*** Provided records

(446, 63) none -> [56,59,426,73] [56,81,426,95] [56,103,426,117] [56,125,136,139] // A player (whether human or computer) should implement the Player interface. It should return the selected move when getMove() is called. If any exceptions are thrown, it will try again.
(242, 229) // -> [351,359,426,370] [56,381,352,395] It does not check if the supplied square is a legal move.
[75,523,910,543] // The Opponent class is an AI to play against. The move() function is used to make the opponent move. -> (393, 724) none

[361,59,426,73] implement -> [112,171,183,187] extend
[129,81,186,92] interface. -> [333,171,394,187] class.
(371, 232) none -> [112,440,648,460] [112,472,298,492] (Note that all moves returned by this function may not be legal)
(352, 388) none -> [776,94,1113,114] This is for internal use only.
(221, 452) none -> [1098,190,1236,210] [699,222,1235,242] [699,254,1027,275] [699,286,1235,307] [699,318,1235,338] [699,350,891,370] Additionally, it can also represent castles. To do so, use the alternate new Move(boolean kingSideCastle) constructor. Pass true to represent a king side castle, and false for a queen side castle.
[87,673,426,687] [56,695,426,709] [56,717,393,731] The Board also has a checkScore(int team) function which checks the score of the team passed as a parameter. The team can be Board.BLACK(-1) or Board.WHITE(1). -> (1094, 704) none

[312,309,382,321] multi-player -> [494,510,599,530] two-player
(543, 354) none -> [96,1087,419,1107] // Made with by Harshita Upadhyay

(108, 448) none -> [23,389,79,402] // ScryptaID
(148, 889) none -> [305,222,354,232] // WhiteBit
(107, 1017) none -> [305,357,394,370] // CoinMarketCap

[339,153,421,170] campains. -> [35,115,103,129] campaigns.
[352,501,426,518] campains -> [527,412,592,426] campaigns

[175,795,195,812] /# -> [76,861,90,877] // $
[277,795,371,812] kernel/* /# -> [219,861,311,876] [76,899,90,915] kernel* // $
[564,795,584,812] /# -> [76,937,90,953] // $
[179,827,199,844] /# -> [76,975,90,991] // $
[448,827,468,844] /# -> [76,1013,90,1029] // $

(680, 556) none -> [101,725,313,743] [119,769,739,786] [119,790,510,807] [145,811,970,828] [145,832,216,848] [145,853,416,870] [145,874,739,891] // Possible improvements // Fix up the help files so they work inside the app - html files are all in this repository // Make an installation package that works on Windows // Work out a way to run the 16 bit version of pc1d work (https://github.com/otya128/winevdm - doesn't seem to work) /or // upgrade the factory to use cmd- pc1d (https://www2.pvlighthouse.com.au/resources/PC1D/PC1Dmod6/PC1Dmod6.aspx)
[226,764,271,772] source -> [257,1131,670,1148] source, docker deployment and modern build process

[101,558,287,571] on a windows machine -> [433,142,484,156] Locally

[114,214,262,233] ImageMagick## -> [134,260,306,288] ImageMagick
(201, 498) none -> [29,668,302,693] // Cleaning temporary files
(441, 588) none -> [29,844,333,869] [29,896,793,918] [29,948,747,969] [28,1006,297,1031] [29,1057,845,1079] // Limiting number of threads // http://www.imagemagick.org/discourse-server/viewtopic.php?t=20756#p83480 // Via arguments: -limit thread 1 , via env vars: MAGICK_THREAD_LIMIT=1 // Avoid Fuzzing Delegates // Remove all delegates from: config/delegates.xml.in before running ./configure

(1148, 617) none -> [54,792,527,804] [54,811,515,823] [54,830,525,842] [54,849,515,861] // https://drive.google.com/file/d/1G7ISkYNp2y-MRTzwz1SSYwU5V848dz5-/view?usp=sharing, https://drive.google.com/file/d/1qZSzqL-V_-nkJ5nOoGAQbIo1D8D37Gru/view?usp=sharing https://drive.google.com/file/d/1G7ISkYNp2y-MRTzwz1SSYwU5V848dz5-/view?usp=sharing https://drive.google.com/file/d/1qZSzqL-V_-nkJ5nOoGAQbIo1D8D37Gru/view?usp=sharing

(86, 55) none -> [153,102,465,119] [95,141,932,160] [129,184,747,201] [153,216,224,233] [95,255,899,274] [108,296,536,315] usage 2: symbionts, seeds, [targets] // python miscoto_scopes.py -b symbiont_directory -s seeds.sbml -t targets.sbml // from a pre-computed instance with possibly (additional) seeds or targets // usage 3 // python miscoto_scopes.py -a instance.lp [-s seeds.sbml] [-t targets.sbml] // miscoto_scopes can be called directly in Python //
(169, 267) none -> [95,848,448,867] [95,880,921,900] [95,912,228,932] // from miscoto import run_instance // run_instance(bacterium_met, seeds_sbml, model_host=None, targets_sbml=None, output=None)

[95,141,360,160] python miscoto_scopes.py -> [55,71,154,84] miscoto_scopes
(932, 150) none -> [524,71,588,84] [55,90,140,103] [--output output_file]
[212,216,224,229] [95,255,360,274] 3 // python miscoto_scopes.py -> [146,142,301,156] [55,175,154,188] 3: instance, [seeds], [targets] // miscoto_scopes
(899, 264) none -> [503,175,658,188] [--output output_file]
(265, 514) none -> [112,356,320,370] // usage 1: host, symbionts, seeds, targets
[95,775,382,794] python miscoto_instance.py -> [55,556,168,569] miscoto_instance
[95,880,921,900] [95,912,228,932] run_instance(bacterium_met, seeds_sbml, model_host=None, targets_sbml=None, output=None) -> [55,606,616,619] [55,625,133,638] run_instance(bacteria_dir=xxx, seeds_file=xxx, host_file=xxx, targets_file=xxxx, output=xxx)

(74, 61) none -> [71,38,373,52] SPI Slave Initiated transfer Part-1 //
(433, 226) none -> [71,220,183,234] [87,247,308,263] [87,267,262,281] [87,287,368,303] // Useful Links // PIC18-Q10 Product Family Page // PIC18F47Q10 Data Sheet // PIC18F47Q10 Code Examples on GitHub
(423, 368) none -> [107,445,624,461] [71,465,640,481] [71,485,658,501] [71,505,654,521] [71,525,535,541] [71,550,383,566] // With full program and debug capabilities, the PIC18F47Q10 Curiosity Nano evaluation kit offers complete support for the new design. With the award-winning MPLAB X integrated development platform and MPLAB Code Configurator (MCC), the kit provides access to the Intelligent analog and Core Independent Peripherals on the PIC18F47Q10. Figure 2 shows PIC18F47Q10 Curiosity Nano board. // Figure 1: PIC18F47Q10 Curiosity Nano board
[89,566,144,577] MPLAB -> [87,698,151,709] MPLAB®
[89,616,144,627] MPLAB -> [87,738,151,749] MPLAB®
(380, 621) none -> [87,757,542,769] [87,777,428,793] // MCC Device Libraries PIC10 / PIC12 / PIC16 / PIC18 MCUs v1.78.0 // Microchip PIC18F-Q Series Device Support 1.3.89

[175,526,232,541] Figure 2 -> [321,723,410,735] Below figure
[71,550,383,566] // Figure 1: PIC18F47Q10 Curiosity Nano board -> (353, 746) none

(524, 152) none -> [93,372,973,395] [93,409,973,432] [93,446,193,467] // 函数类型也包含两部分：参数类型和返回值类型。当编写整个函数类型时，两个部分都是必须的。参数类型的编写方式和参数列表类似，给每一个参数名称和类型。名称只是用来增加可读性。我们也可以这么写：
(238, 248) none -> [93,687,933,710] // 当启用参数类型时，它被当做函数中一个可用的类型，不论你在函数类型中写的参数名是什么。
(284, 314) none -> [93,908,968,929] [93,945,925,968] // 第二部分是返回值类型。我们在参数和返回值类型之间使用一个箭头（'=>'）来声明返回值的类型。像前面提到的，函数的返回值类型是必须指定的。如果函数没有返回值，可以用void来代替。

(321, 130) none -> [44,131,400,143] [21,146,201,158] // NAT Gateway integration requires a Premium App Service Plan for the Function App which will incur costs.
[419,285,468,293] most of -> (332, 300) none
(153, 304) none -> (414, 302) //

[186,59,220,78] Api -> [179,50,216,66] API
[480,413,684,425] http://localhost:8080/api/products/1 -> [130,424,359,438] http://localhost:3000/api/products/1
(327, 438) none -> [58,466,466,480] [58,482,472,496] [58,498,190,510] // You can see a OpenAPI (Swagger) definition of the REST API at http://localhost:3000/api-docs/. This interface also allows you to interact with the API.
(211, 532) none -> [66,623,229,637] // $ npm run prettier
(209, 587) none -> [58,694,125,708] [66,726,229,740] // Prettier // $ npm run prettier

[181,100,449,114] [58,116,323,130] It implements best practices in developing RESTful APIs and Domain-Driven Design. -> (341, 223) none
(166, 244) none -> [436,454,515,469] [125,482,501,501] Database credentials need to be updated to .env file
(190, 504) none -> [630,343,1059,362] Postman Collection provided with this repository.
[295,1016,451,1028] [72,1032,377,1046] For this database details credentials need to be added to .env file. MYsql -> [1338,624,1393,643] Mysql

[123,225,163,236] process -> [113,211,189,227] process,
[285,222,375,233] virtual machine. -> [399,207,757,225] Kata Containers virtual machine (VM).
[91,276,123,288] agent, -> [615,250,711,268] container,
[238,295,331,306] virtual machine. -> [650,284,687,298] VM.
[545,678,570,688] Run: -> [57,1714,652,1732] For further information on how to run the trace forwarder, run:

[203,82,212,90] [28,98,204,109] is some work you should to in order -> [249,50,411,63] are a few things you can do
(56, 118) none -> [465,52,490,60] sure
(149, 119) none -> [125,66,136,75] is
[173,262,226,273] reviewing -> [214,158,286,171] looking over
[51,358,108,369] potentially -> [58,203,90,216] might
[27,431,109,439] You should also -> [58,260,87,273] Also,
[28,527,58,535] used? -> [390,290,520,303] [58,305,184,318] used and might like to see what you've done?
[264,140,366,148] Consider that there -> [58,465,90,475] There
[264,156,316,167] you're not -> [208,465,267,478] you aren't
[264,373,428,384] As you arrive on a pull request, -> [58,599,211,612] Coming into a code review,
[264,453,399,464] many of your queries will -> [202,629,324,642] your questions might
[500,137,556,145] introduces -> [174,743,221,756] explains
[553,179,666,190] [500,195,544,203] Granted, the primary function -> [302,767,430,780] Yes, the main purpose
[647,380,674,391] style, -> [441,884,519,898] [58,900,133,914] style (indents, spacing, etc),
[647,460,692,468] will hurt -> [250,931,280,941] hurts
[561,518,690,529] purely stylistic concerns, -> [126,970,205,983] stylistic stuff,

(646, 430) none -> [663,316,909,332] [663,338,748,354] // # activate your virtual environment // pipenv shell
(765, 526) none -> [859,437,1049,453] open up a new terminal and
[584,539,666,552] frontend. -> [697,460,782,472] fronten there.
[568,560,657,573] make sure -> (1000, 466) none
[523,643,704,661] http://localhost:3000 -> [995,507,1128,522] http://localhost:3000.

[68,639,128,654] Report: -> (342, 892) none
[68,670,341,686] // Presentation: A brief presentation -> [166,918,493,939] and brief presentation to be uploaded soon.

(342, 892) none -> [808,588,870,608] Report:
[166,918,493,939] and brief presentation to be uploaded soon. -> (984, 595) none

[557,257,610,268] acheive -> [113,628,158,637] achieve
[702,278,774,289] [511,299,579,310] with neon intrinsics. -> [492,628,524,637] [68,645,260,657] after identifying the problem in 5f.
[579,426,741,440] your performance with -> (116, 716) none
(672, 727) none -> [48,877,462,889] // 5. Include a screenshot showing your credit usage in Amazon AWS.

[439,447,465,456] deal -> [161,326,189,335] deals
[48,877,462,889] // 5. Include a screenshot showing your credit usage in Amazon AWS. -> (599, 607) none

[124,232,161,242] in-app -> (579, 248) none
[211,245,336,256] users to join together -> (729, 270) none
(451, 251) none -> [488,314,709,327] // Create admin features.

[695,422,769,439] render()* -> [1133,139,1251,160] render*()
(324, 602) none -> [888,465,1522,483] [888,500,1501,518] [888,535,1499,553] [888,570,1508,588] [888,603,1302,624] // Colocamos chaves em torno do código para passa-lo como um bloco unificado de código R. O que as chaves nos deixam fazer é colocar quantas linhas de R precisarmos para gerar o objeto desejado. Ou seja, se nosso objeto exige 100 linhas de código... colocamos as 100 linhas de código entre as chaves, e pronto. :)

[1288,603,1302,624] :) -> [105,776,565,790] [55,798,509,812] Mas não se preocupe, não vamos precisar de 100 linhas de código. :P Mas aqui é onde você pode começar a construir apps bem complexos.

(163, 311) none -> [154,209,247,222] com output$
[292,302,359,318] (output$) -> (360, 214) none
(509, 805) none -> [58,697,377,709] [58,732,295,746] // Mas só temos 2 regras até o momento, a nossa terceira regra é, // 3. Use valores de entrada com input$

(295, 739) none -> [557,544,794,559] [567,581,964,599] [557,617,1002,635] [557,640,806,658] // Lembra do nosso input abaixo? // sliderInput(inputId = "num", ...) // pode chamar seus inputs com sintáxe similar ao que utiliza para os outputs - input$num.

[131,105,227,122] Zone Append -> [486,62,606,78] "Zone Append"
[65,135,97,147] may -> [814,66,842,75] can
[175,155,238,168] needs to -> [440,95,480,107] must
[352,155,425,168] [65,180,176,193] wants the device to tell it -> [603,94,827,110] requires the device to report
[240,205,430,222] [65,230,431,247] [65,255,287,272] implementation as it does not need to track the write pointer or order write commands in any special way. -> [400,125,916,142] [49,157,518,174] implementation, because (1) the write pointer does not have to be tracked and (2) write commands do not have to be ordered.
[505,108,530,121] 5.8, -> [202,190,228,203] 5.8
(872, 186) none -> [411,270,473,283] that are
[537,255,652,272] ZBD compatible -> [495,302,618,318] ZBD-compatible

******

**What is required**
Could you restate word for word the lines above, from the one that contains "[71,550,383,566] // Figure" through the one that contains "(153, 304) none -> (414, 302) //", and no others?

**Exercise answer**
[71,550,383,566] // Figure 1: PIC18F47Q10 Curiosity Nano board -> (353, 746) none

(524, 152) none -> [93,372,973,395] [93,409,973,432] [93,446,193,467] // 函数类型也包含两部分：参数类型和返回值类型。当编写整个函数类型时，两个部分都是必须的。参数类型的编写方式和参数列表类似，给每一个参数名称和类型。名称只是用来增加可读性。我们也可以这么写：
(238, 248) none -> [93,687,933,710] // 当启用参数类型时，它被当做函数中一个可用的类型，不论你在函数类型中写的参数名是什么。
(284, 314) none -> [93,908,968,929] [93,945,925,968] // 第二部分是返回值类型。我们在参数和返回值类型之间使用一个箭头（'=>'）来声明返回值的类型。像前面提到的，函数的返回值类型是必须指定的。如果函数没有返回值，可以用void来代替。

(321, 130) none -> [44,131,400,143] [21,146,201,158] // NAT Gateway integration requires a Premium App Service Plan for the Function App which will incur costs.
[419,285,468,293] most of -> (332, 300) none
(153, 304) none -> (414, 302) //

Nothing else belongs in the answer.